▶ _Work instructions_
Do any lines in the data below contain "Oracle"? If so, copy every one of them.

▶ _Records for this task_

Start of Block

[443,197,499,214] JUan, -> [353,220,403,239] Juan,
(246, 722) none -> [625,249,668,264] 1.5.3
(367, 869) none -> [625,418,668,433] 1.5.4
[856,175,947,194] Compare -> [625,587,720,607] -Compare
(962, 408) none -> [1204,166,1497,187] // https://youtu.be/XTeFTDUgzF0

End of Block
Start of Block

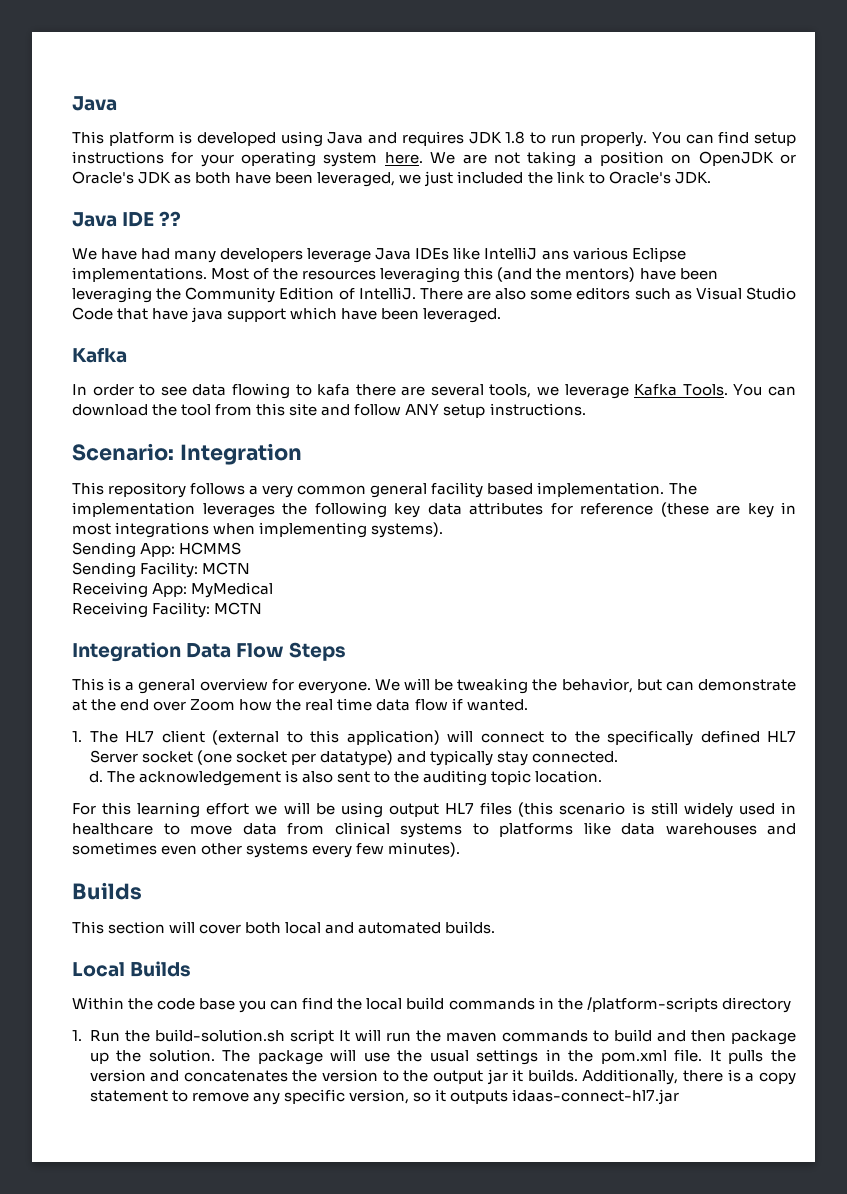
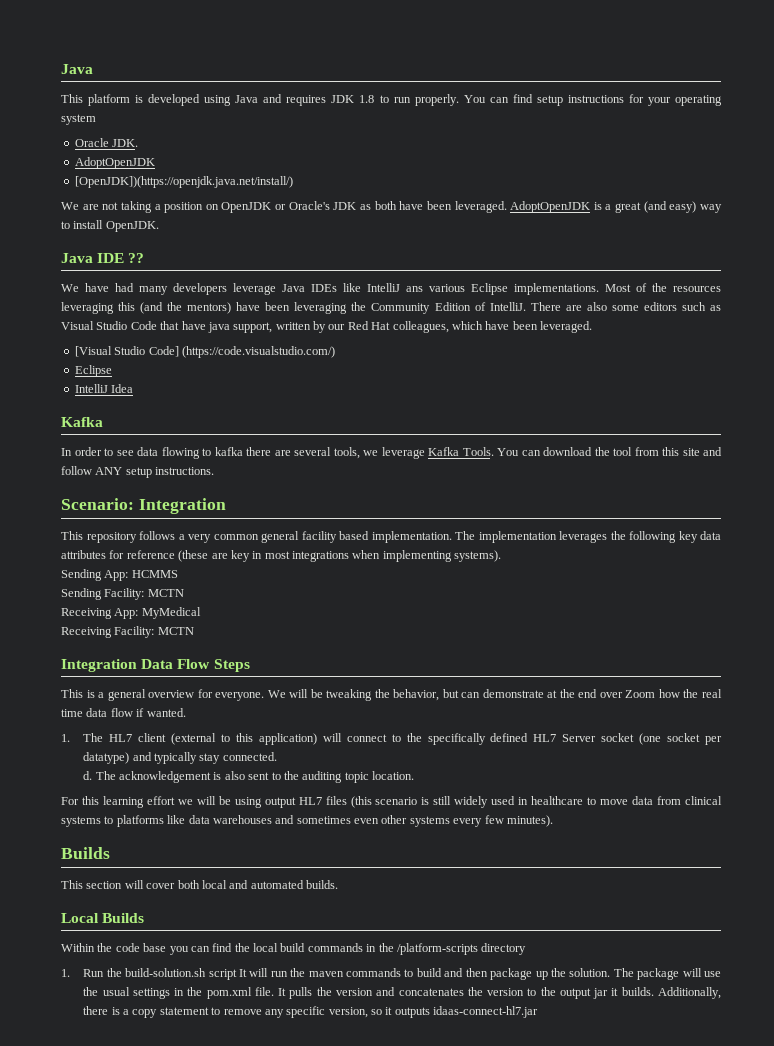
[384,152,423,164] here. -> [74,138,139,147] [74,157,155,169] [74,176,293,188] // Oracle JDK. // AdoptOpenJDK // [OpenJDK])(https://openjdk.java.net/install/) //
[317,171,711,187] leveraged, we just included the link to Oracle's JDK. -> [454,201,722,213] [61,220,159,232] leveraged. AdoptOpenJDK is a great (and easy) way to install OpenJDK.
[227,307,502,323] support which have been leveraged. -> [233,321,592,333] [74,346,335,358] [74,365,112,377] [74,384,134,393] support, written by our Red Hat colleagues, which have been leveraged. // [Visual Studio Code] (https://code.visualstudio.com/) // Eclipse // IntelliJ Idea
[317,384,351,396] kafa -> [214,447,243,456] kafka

End of Block

▶ _The completed task_
[384,152,423,164] here. -> [74,138,139,147] [74,157,155,169] [74,176,293,188] // Oracle JDK. // AdoptOpenJDK // [OpenJDK])(https://openjdk.java.net/install/) //
[317,171,711,187] leveraged, we just included the link to Oracle's JDK. -> [454,201,722,213] [61,220,159,232] leveraged. AdoptOpenJDK is a great (and easy) way to install OpenJDK.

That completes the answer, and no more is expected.